- _The records_
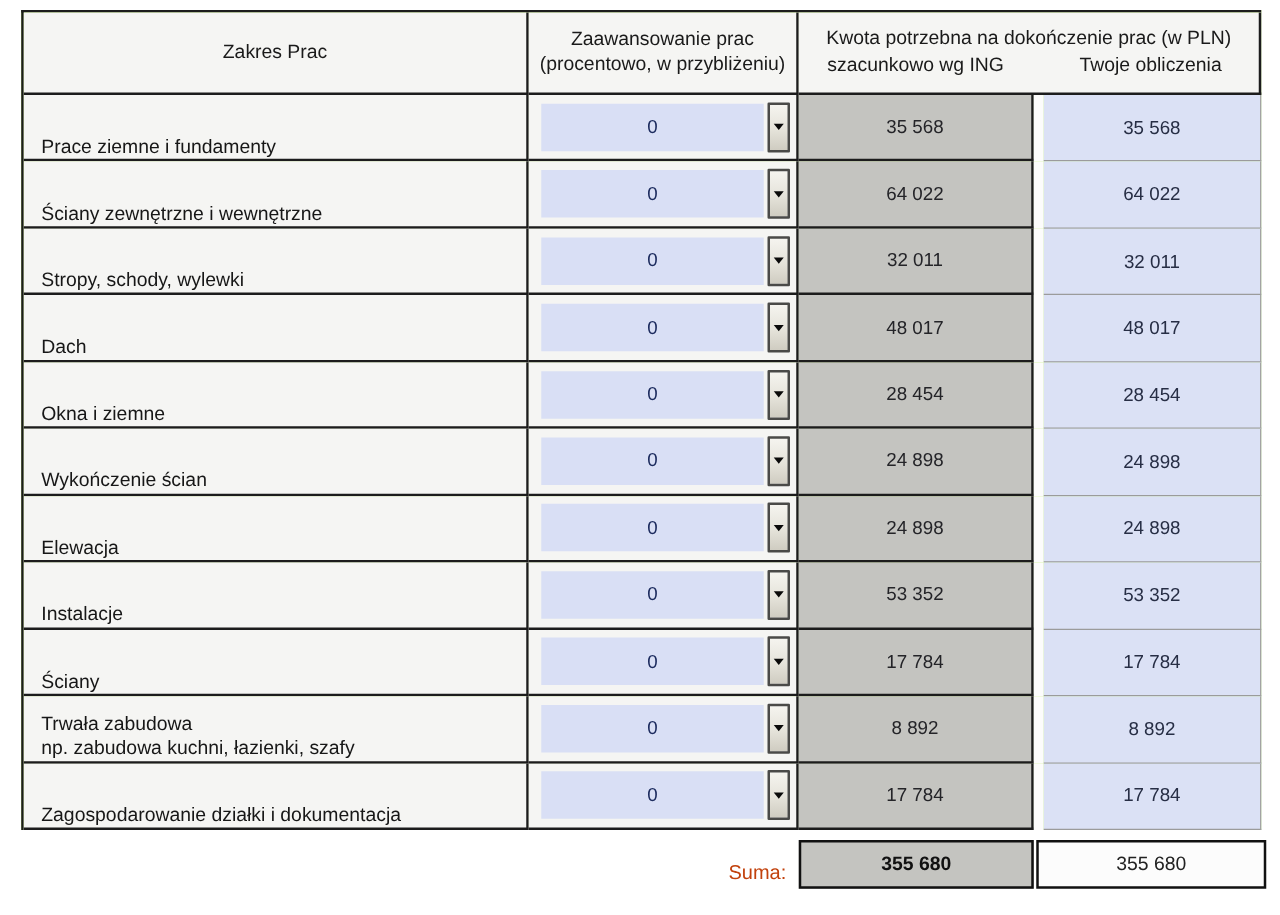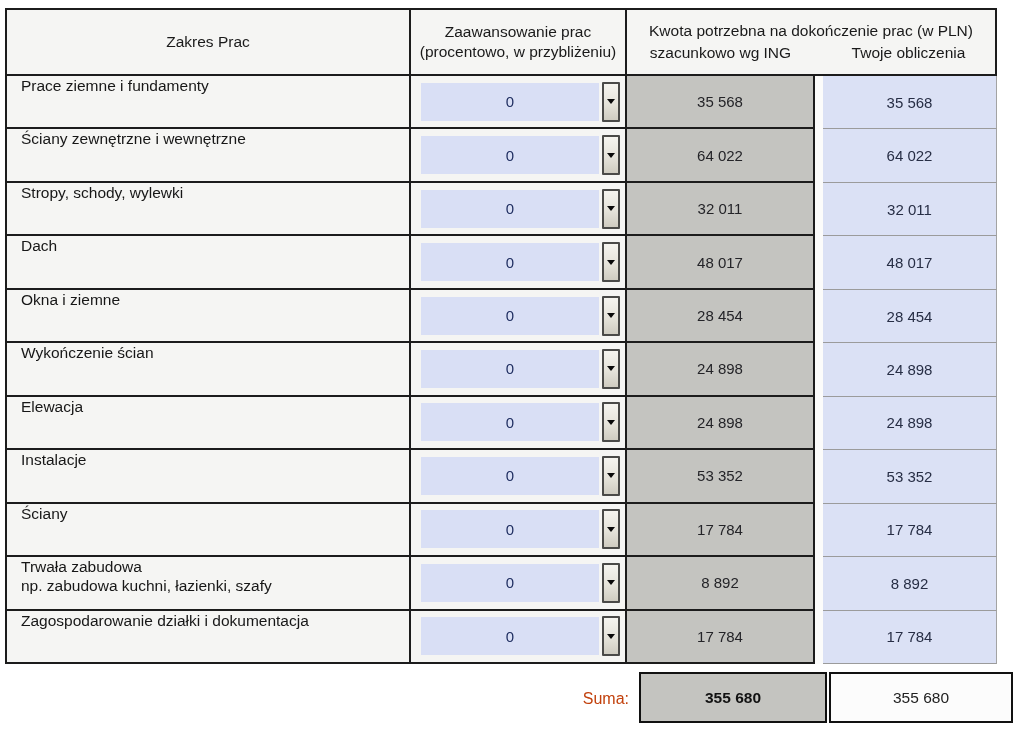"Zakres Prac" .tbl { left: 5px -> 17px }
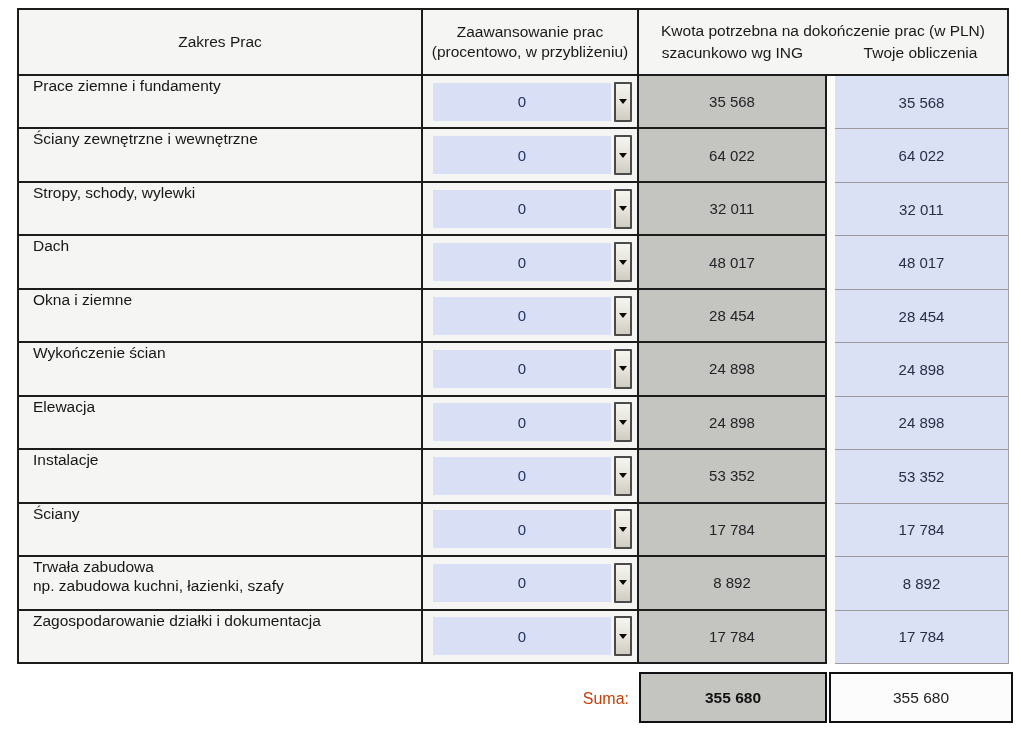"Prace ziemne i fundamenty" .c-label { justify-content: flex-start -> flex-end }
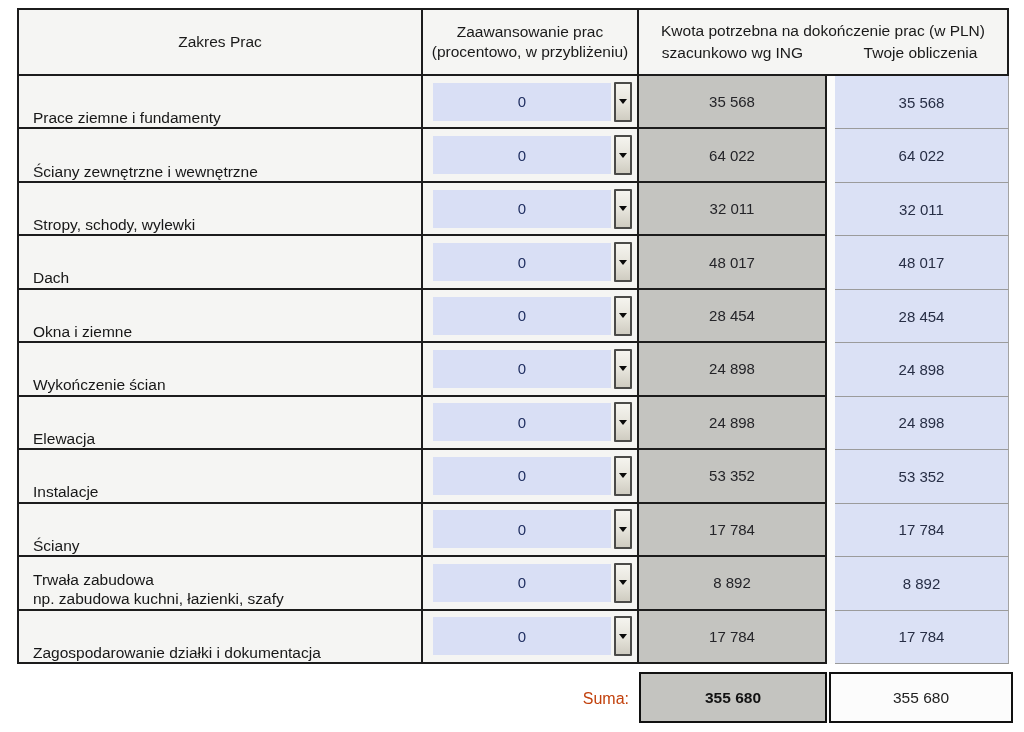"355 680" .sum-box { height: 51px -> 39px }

---

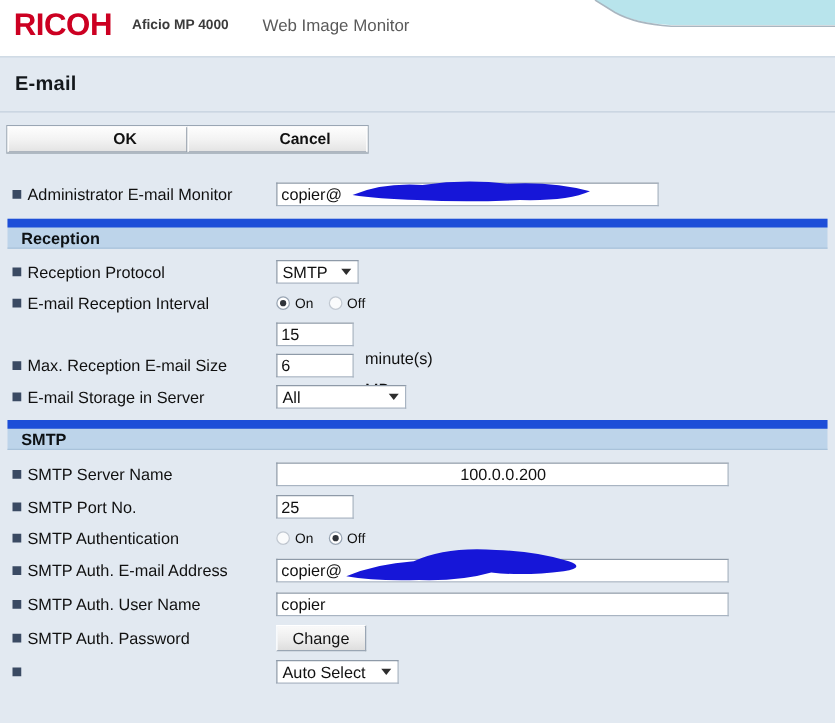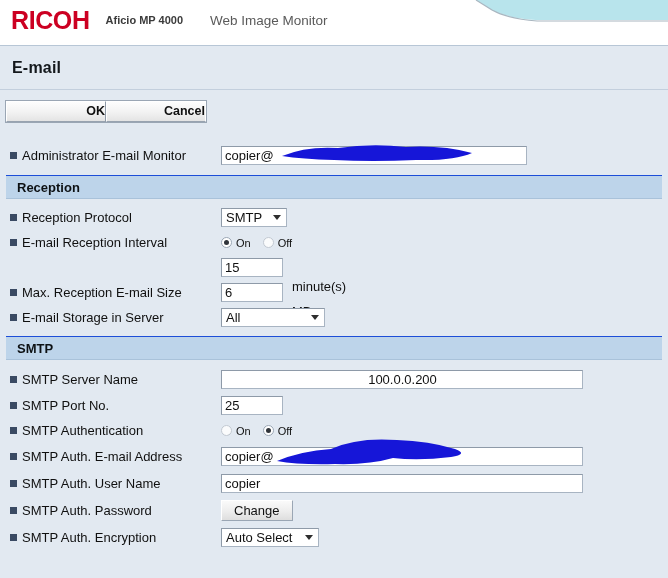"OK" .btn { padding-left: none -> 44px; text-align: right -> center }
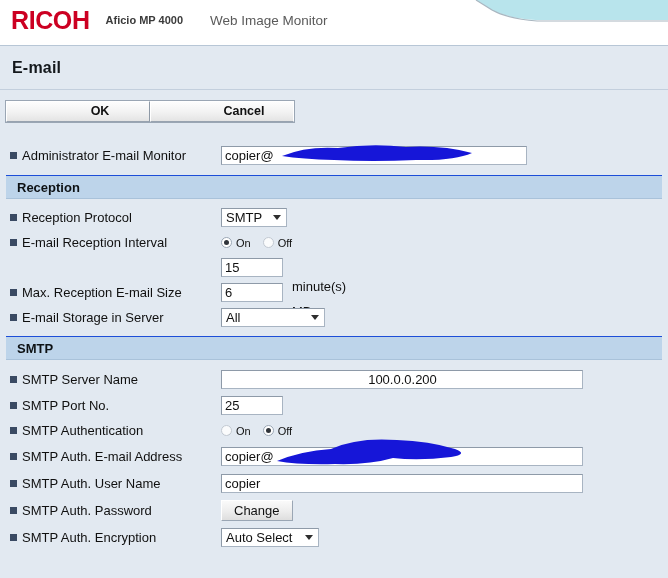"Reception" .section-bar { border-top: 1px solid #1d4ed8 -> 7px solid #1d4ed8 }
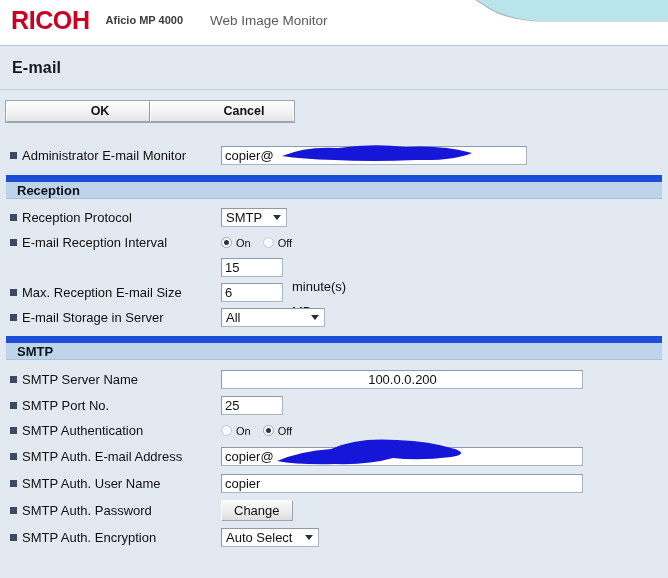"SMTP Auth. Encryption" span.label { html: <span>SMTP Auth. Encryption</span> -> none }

- _Directions for this task_
Using the entries above, write out exactly the lines from the one with "left: 5px ->" through the one with "height: 51px ->", ends included. Leave out any pictures.

- _Problem solution_
"Zakres Prac" .tbl { left: 5px -> 17px }
"Prace ziemne i fundamenty" .c-label { justify-content: flex-start -> flex-end }
"355 680" .sum-box { height: 51px -> 39px }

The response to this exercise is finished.